Well let’s take a minute and dive in.
What is A FICO Mortgage Score?
With the changes we’ve seen in our economy, it has become increasingly difficult to obtain a mortgage. Banks have become more restrictive than ever when approving potential homeowners for a new mortgage. A decent down payment and history of a steady income used to be enough to get a mortgage. That is no longer the case.
The Fair Isaac Corporation (FICO) wanted a way to provide better guidelines for mortgages. Mortgages differ from other types of loans. So, they figured they should have their own scoring perimeters. That lead them to create the FICO Mortgage Score.
How Does it Differ From A Normal FICO Score?
A FICO Mortgage Score is very similar to a normal FICO Score. Just like a FICO Score affects your ability to get a new line of credit, a FICO Mortgage Score affects your ability to get a mortgage.

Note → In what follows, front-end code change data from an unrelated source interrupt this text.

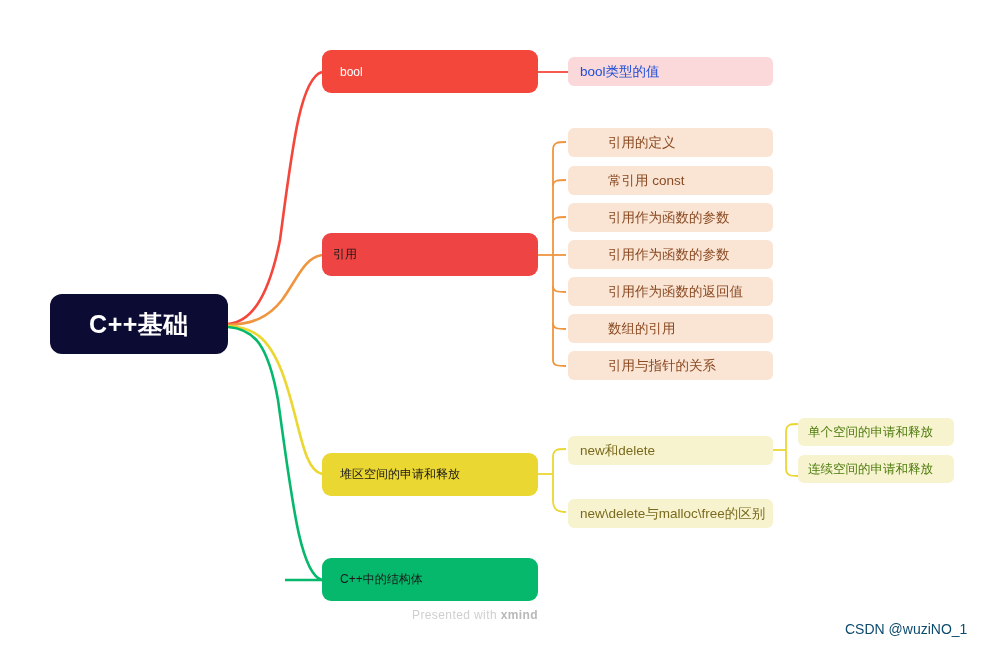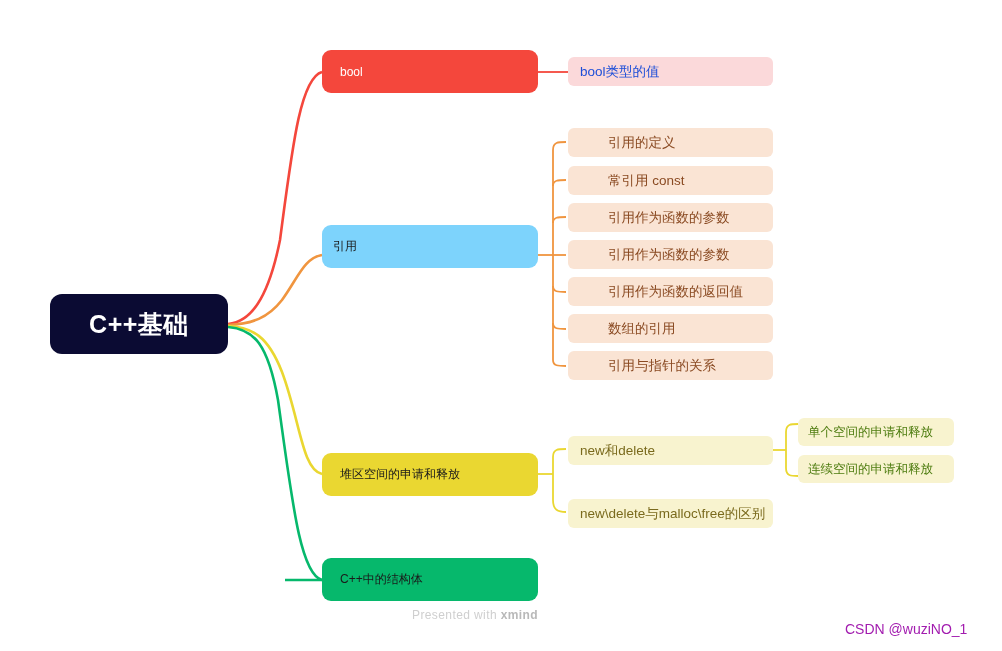"引用" .branch-ref { background: #7dd3fc -> #ef4444; top: 225px -> 233px }
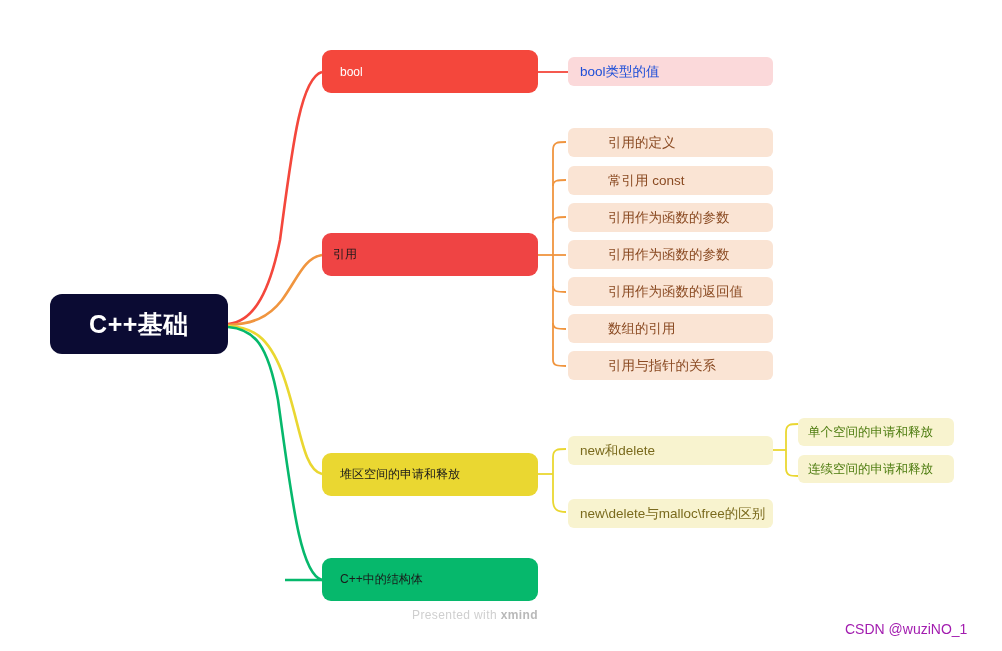"CSDN @wuziNO_1" .watermark-csdn { color: #a21caf -> #0c4a6e }
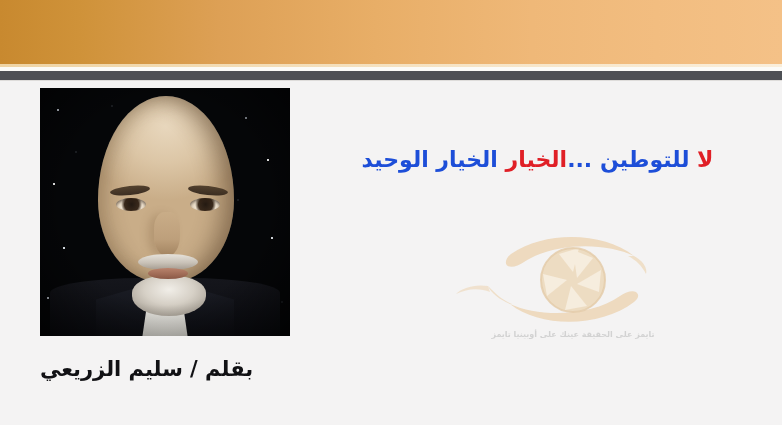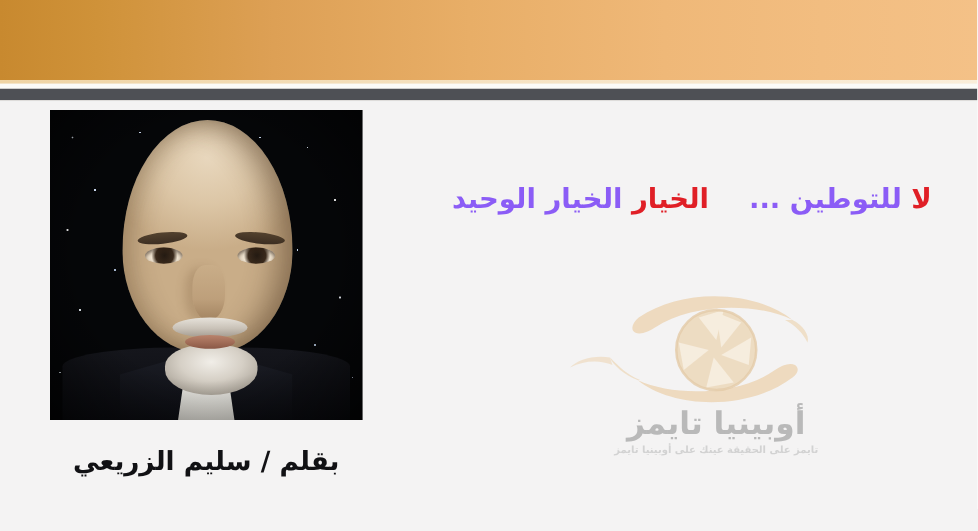"الخيار الوحيد" .hl-black { color: #8b5cf6 -> #1d4ed8; margin-left: 32px -> none }
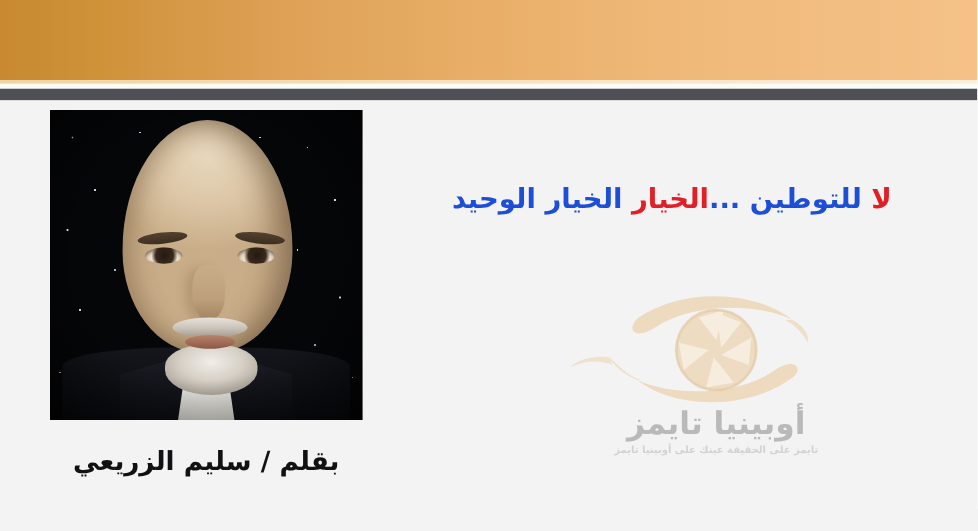"أوبينيا تايمز" div.wm-name { html: <div>أوبينيا تايمز</div> -> none }
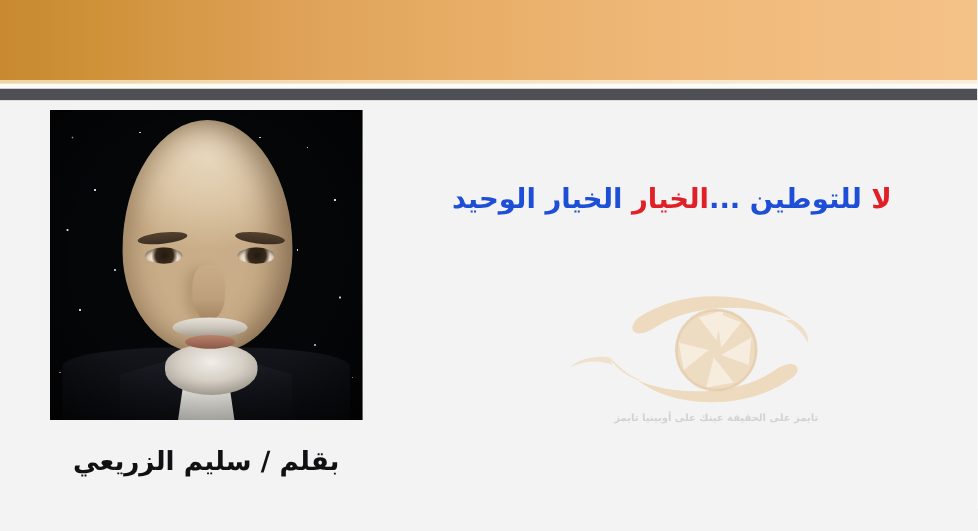"بقلم / سليم الزريعي" .byline { text-align: center -> left }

Just like a FICO Score is meant to measure the creditworthiness of a potential borrower, the FICO Mortgage Score is meant to help measure the “mortgage-worthiness” of a potential mortgage borrower.
But there are some differences. According to Lexington Law,
“The keyword for the new Mortgage Score is “targeted.” According to FICO, the new mortgage scoring model is 7.5 percent more predictive than the regular FICO score when it comes to home financing. The reason? They now incorporate metrics and risk identifiers that are not measured in a traditional score. Factors such as rent payments, public records, and utility bills are included to assess creditworthiness and gauge risk.”
How Will These Changes Affect Me?
With this new scoring model, borrowers are concerned with how this will affect them, their ability to get a mortgage, and their interest rates. Well, for most people, concern is the opposite emotion you should be feeling with these new changes. It has actually had a great impact on most borrowers. When Time Magazine polled consumers, 70% of them said they saw an increase in their credit score. That is great news!
Of course these stats don’t necessarily mean that your score will go up. It doesn’t change much, just the fact that now they are able to be more precise and look at more factors when considering you for a loan. Really it means the same thing as with your normal FICO Score: if you have good payment history, you will be rewarded, and if you have poor payment history it will be difficult for you to get new lines of credit (or you will receive higher rates).
Are These Changes A Good Or Bad Thing?
Again, that really depends on what type of history you have. The possible negative impact? If you have a bad history with your payments, it could make it a bit more difficult to receive a mortgage loan. But I see these changes affecting more people for the good than the contrary. If you have a good history of making your rent and utilities payments on time, that could help you see an increase in your Score… which could mean great benefits to you when you’re trying to obtain a mortgage.